RECORDS TO USE Block Start

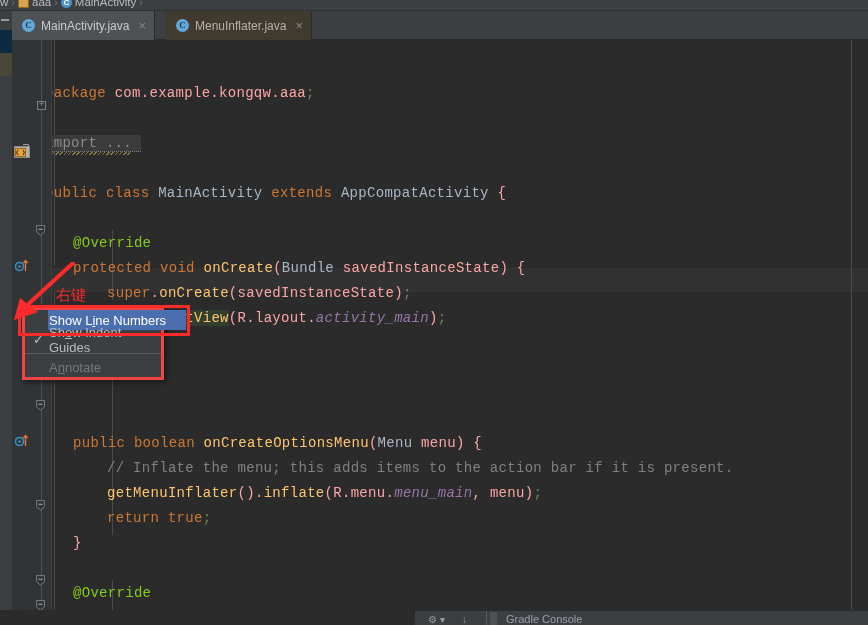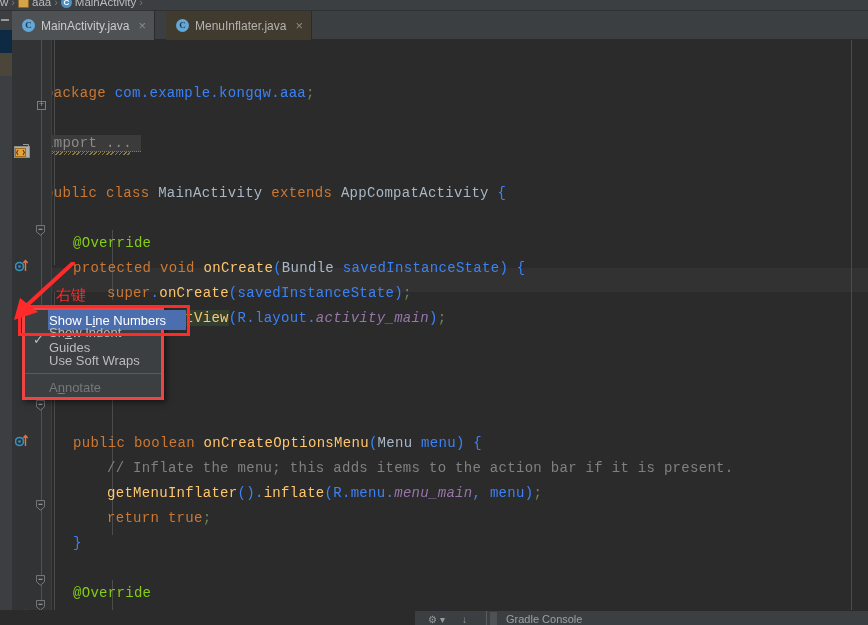--- a/index.html
+++ b/index.html
@@ -76,7 +76,7 @@
   .fn   { color:#ffc66d; }
   .typ  { color:#a9b7c6; }
   .fld  { color:#9876aa; font-style:italic; }
-  .pln  { color:#3b82f6;margin-top:36px; }
+  .pln  { color:#fca5a5;margin-top:36px; }
   .semi { color:#6a8759; }
   .hl-green { background:#333f2e; }
   .fold-txt { color:#8b8b8b; border-bottom:1px dotted #777; background:#3b3b3b; }

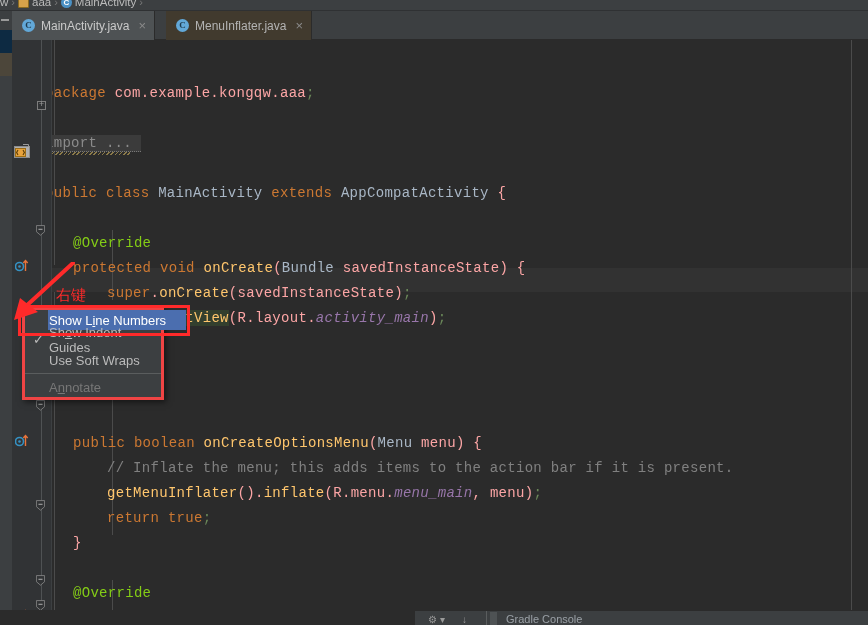--- a/index.html
+++ b/index.html
@@ -260,9 +260,6 @@
       <span class="chk">✓</span>
       <span>Sh<span class="mnem">o</span>w Indent Guides</span>
     </div>
-    <div class="mi">
-      <span>Use Soft Wraps</span>
-    </div>
     <div class="mi-sep"></div>
     <div class="mi dis">
       <span>A<span class="mnem">n</span>notate</span>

RECORDS TO USE Block End

__HOW TO COMPLETE THIS TASK__
Work through the records line by line, and once you reach the final line, report only how many held "span".

__FINAL ANSWER__
4